Among other things, the court rejected the government's

position that the Presidential Proclamation implicated the

President's foreign affairs powers simply because it affects

immigration. The court noted that this Proclamation deals with a

purely domestic economic issue – the loss of employment during a

national pandemic – and that in domestic economic matters, the

national security and foreign affairs justifications for policy

implementations disappear, and normal policy-making channels are

the default, which includes the traditional pathway of public

rulemaking. Indeed, the court said, “there must be some

measure of constraint on Presidential authority in the domestic

sphere in order not to render the executive an entirely monarchical

power in the immigration context, an area within clear legislative

prerogative.”

The court also noted that the Proclamation at issue nullified

significant portions of the Immigration and Nationality Act (INA)

by declaring invalid statutorily established visa categories in

their entirety for the remainder of this calendar year and

indefinitely beyond that deadline. “Until, at a minimum, the

end of the year, the Proclamation simply eliminates H-1B, H-2B,

L-1, and J-1 visas and nullifies the statutes creating those visa

categories,” the court noted, “and rewrites the carefully

delineated balance between protecting American workers and the need

of American businesses to staff their operations with skilled,

specialized, and temporary workers.” The court said that the

work visa provisions of the INA set out a “finely reticulated

statutory scheme” that “reflects a set of legislative

judgments that the entry of international workers is in the

national interest provided they enter the market under the specific

terms and conditions provided by the statute.” The court found

that the President's “wholesale elimination of categories

of workers does not supplement this legislative judgment but rather

explicitly supplants it by refusing admission to all categories of

foreign workers.”

The court granted the plaintiffs' request for a

preliminary injunction pending trial in this action or further

order of the court. The scope of relief applies only to the named

plaintiffs and their members. Some practitioners advise employers

to consider joining NAM or the U.S. Chamber of Commerce to gain

relief under the injunction. The government is expected to

appeal.

USCIS Issues Guidance on Fee Rule Following

Litigation

On September 29, 2020, a U.S. district court preliminarily

enjoined the Department of Homeland Security from implementing or

enforcing any part of U.S. Citizenship and Immigration

Services' (USCIS) rule on its fee schedule and changes to

certain other immigration benefit request requirements.

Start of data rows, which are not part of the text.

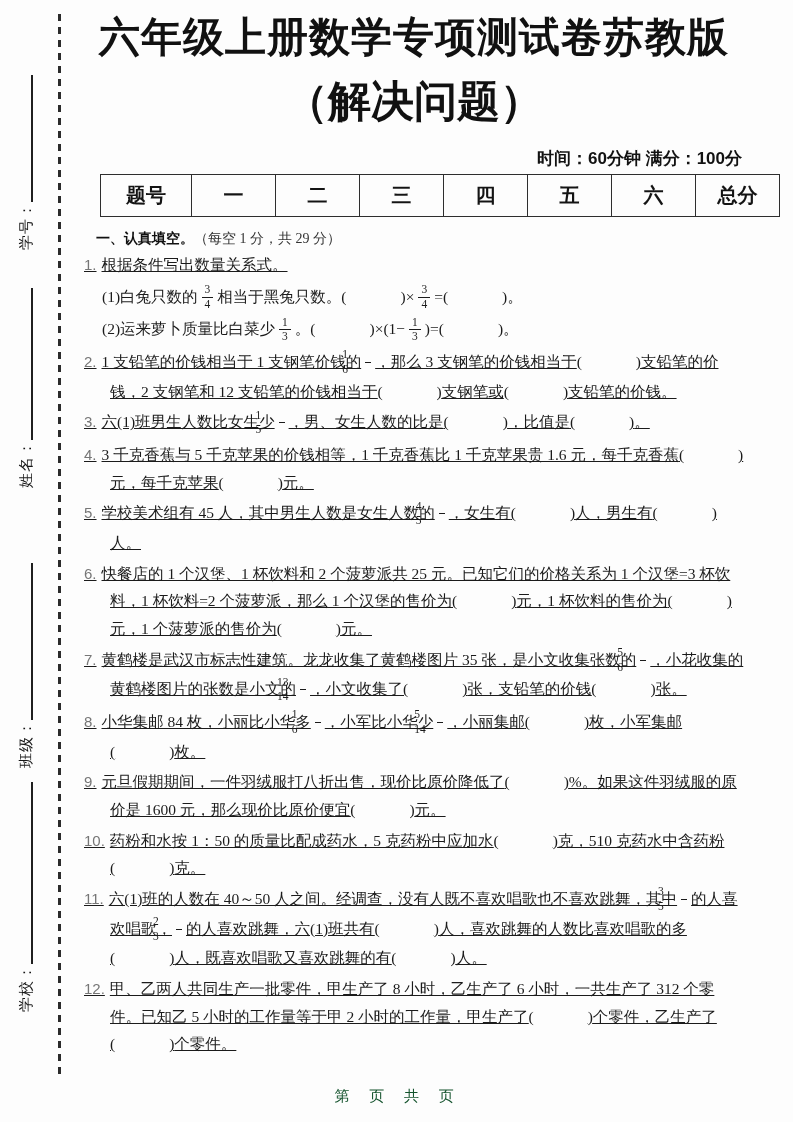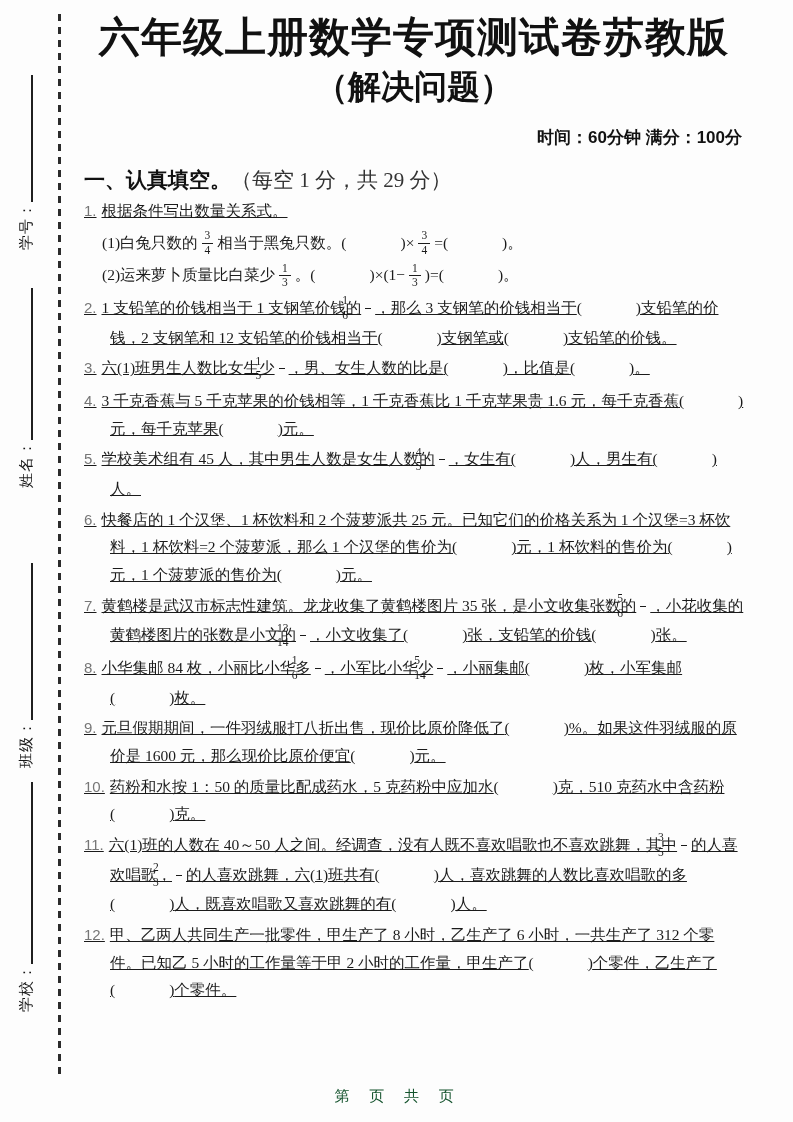--- a/index.html
+++ b/index.html
@@ -29,38 +29,38 @@
 
   
   .content{position:absolute;left:84px;top:4px;width:660px;}
   .title{
     font-family:"Liberation Sans","DejaVu Sans",sans-serif;
     font-weight:bold;font-size:41px;text-align:center;letter-spacing:1px;
     color:#111;margin:6px 0 0 0;
   }
   .subtitle{
     font-family:"Liberation Sans","DejaVu Sans",sans-serif;
-    font-weight:bold;font-size:33px;text-align:center;color:#111;
+    font-weight:bold;font-size:43px;text-align:center;color:#111;margin-top:8px;
   }
   .meta{
     font-family:"Liberation Sans","DejaVu Sans",sans-serif;
     font-weight:bold;font-size:17px;text-align:right;margin:16px 2px 4px 0;color:#121212;
   }
   table.score-table{
     border-collapse:collapse;table-layout:fixed;
     width:656px;margin-left:16px;
     font-family:"Liberation Sans","DejaVu Sans",sans-serif;
   }
   table.score-table td{
     border:1.7px solid #2e2e2e;height:39px;text-align:center;
     font-size:20px;font-weight:bold;color:#141414;width:81px;
   }
   table.score-table td.hd{width:88px;}
 
-  .section-head{margin:13px 0 3px 0;font-size:21px;}
+  .section-head{margin:13px 0 3px 12px;font-size:14px;}
   .section-title{font-weight:bold;font-family:"Liberation Sans","DejaVu Sans",sans-serif;color:#111;}
   .section-note{color:#333;}
 
   .q{margin:3px 0;line-height:1.78;font-size:15.5px;padding-left:26px;text-indent:-26px;text-decoration:underline;}
   .qnum{
     font-family:"Liberation Sans","DejaVu Sans",sans-serif;
     color:#767676;margin-right:5px;font-size:15px;
   }
   .sub{margin:2px 0 2px 18px;line-height:1.9;font-size:15.5px;}
 
@@ -104,20 +104,30 @@
     <span class="seal-blank"></span>
   </div>
 
   <div class="content">
     <div class="title">六年级上册数学专项测试卷苏教版</div>
     <div class="subtitle">（解决问题）</div>
     <div class="meta">时间：60分钟  满分：100分</div>
 
     <table class="score-table">
       <tbody>
+          <tr>
+        <td class="hd">题号</td>
+        <td>一</td>
+        <td>二</td>
+        <td>三</td>
+        <td>四</td>
+        <td>五</td>
+        <td>六</td>
+        <td>总分</td>
+      </tr>
     </tbody>
       </table>
 
     <div class="section-head">
       <span class="section-title">一、认真填空。</span><span class="section-note">（每空 1 分，共 29 分）</span>
     </div>
 
     <div>
         <div class="q"><span class="qnum">1.</span><span class="qbody"><span class="txt">根据条件写出数量关系式。</span></span></div>
         <div class="sub"><span class="txt">(1)白兔只数的</span><span class="frac">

USCIS said that while the rule is preliminarily enjoined, the

agency will continue to:

  • Accept USCIS forms with the current editions and current fees;

    and

  • Use the current regulations and guidance to adjudicate

    applications and petitions. This includes accepting and

    adjudicating fee waiver requests as provided under

    Adjudicator's Field Manual chapters 10.9 and 10.10.

DHS Proposes Rule to Amend Affidavit of Support

Regulations

The Department of Homeland Security (DHS) proposes to amend

its regulations governing affidavit of support requirements.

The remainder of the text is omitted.